しかし先程、所持品は全て管理されると聞かされていたため困惑してしまう。
「お母様……持たせていただいても私の手元に返ってくる可能性は……」
「でも、これだけは絶対に持って行って欲しいの!」
そう言ってクリシアはクローゼットの中から小さな箱を取り出し、クレアに向って開く。
そこには見事なガーネットのブローチが入っていた。
「お母様、これ……」
「本当はあなたがお嫁に行く時に渡そうと思っていたの。このガーネットはね、あなたの髪が赤色に変わってしまった時に奮発して購入したのよ?」
そう言って母はそのブローチを箱から取り出し、クレアの手の上に乗せた。
「あの頃のあなたは、赤毛になってしまったことで自信を無くしていたから……。だからこの先、またその赤毛で自信を無くすことがあったら、この美しいガーネットを見て自分の髪はこんなに綺麗な色なんだって思えるようにお父様と相談して買った物なの」
そう語る母の瞳には、涙が溜まりはじめていた。
その母の思いに感極まったクレアが思わず抱きしめる。
「ありがとう……お母様。折を見て閣下にこのブローチだけは、お返ししていただくよう私からも頼んでみるから!」
その言葉でさらに泣き出してしまった母の背を優しく撫でる。
母との別れをこれでもかと惜しんだクレアは明日の出発に備え、早々に自身の部屋へと戻る。
すると妹の部屋の扉が目に入った。
ティアラは、あの日以来部屋に閉じこもってしまい、ずっと泣き続けているそうだ。
だが、クレアから声をかければ瞳いっぱいに涙を溜め、すぐに扉を開けてくれる。
しかし流石に罪悪感を感じているようで、自分からはやってこない。
そんなティアラは、自分の気に入った相手に過剰に絡んでしまう悪い癖を薄々自覚している。
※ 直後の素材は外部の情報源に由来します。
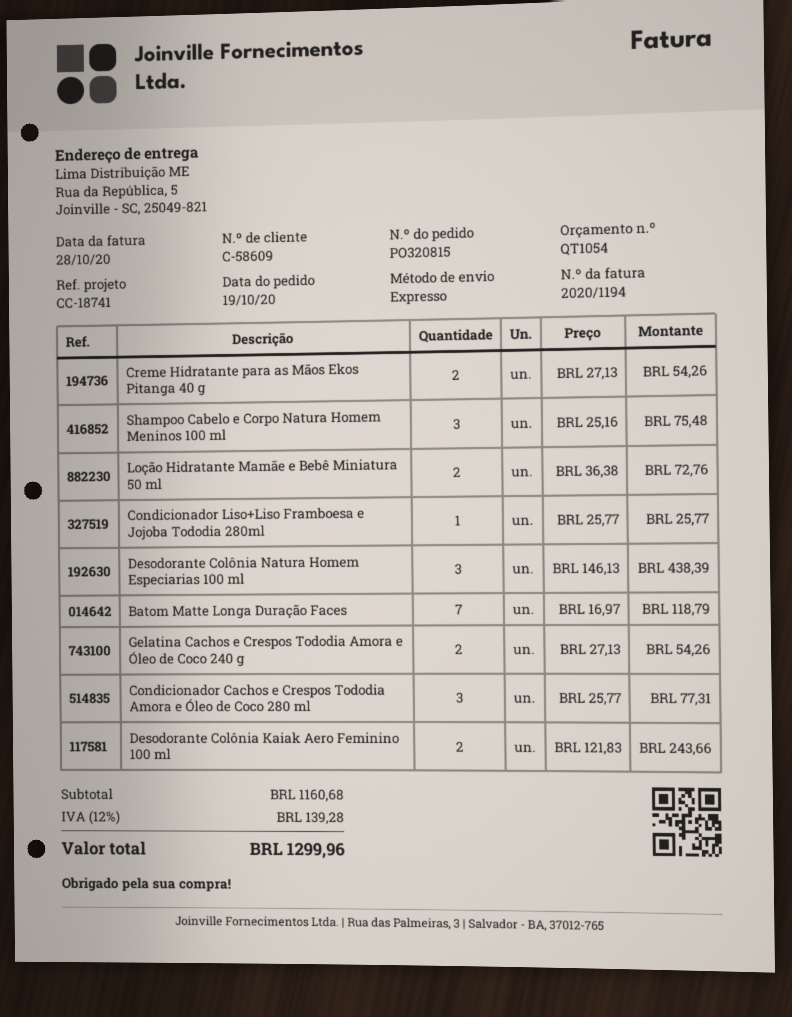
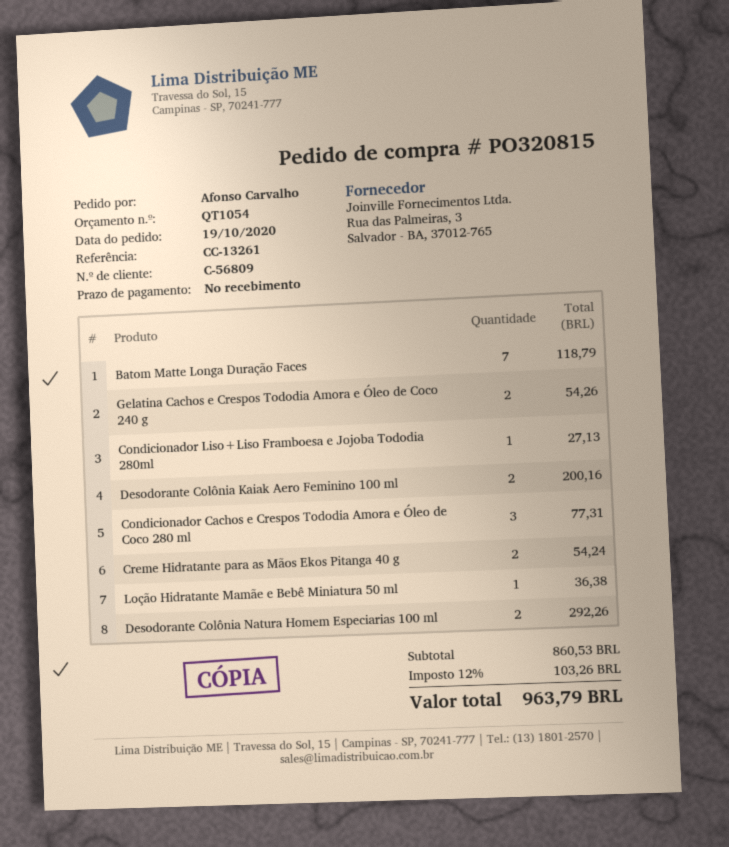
customer number: C-58609 -> C-56809
reference: CC-18741 -> CC-13261
Creme Hidratante para as Mãos Ekos Pitanga 40 g: 2 for 54.26 -> 2 for 54.24
Shampoo Cabelo e Corpo Natura Homem Meninos 100 ml: 3 for 75.48 -> none
Loção Hidratante Mamãe e Bebê Miniatura 50 ml: 2 for 72.76 -> 1 for 36.38
Condicionador Liso+Liso Framboesa e Jojoba Tododia 280ml: 1 for 25.77 -> 1 for 27.13
Desodorante Colônia Natura Homem Especiarias 100 ml: 3 for 438.39 -> 2 for 292.26
Desodorante Colônia Kaiak Aero Feminino 100 ml: 2 for 243.66 -> 2 for 200.16
subtotal: 1160.68 -> 860.53
tax: 12% = 139.28 -> 12% = 103.26
total: 1299.96 -> 963.79

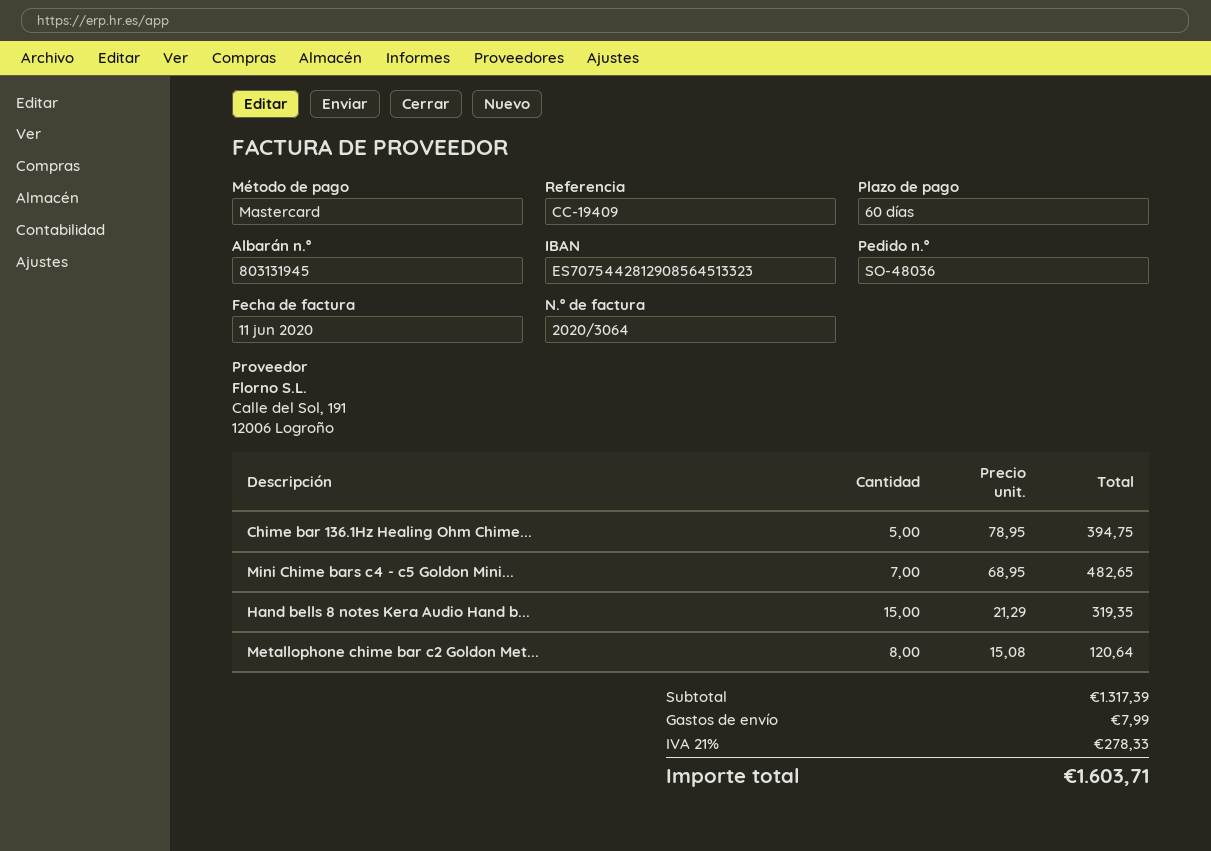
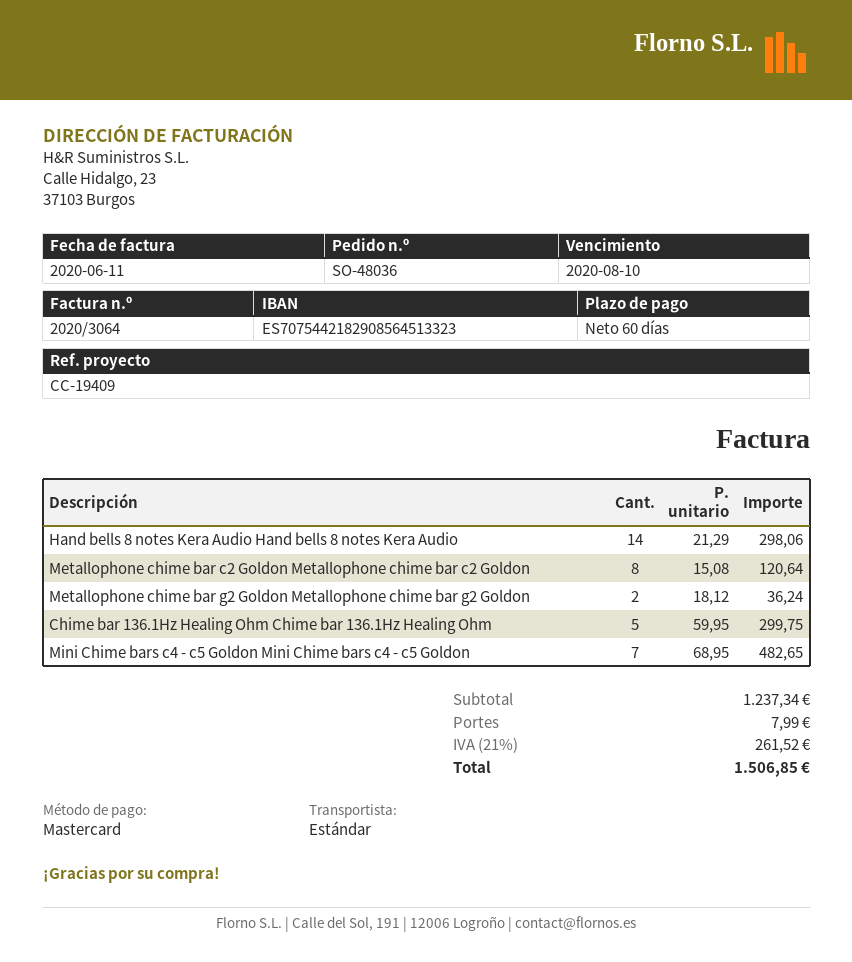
bank account: ES7075442812908564513323 -> ES7075442182908564513323
Chime bar 136.1Hz Healing Ohm Chime...: 5 x 78.95 = 394.75 -> 5 x 59.95 = 299.75
Hand bells 8 notes Kera Audio Hand b...: 15 x 21.29 = 319.35 -> 14 x 21.29 = 298.06
Metallophone chime bar g2 Goldon Metallophone chime bar g2 Goldon: none -> 2 x 18.12 = 36.24
subtotal: 1317.39 -> 1237.34
tax: 21% = 278.33 -> 21% = 261.52
total: 1603.71 -> 1506.85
だが、その欲求は自分ではどうしても抑えられないようなのだ。
そのせいで相手から嫌われてしまう経験を何度もし、傷つき続けてきたのだ。
そんな背景があったのでクレアたちは、構われることを好む妹を受け入れようと努力した。
その結果、ティアラは拒絶されない環境が当たり前だと勘違いしてしまい、今回のような事態を招いてしまったのだ。
そんな妹は姉にまで見捨てられてしまうのではないかと酷く恐れている様子だ。
だが本当は、今までのように姉に泣きつきたくてたまらないはずである。
その気持ちを汲み取るようにクレアは妹の部屋の扉をノックする。
するとティアラが物凄い勢いで扉を開け、泣きながら抱きついてきた。
「ティアラ、もういいから……。そんなに自分を責めないで?」
しかしティアラは抱きついたまま、ブンブンと首を振った。
そんな妹の頭を優しく撫でる。
「私ね、明日ここを発つことになったの」
その言葉に勢いよくティアラが顔を上げ、更にボロボロと涙を零した。
「も、もう……私のお姉様ではなくなってしまうの? お、お姉様は……私のせいで、ずっとジェラルド閣下に仕えなければならないの?」
そう言って顔をグシャリと歪ませ、更に泣きじゃくる。
「確かに書類上では姉ではなくなるけれど、この先ずっと私にとってあなたはたった一人の妹よ? それにね、閣下はあなたが考えているような扱いを私にしたりしないと思うわ」
そうは口にしてみたが、ティアラだけでなく父にもあのような反応をされてしまうと、クレアは不安を抱かずにはいられなかった。
ジェラルドに限って、愛人として囲うなどという非道な考えは絶対にあり得ない。
だが、万が一そのような夜の相手を求められたら自分はどうすればいいのだろうか。
恐らく別の理由で一生苦しむことになるのは容易に想像がつく。
それはティアラがジェラルドに過剰に絡んでいた際、クレアが抱いてしまった感情が大きく関係している。
本当に気づけなかったのか、それとも無意識で気づかないふりをしていただけなのか、その感情の存在についてはクレア自身にも分からない。
だがあの時、ティアラに対して抱いた苛立ちとモヤモヤした感情は、明らかにジェラルドに過剰に絡みに行っていた妹への嫉妬だった。
それを認識してしまった切っ掛けは、皮肉にも自分がジェラルドの夜の相手を努めなければならない可能性をティアラの話から示唆してしまった時だった。
「お姉様……本当に、本当にごめんなさい……」
昨日から、ずっと泣きながら謝り続けている妹の頭を優しく撫でながら、クレアは自分が一生報われない想いを抱える未来への恐怖に怯えていた。
翌日、中身があまり入っていない小さな鞄を持ったクレアは、迎えでやって来た侯爵家の馬車へと乗り込む。
住み慣れた我が家と、書類上ではもう血縁関係では無くなってしまう家族との別れを惜しんだ彼女は、ジェラルドの側近であるコリウスに護衛されながら、養子縁組先のセントウレア侯爵夫人の待つ別荘へと旅立った。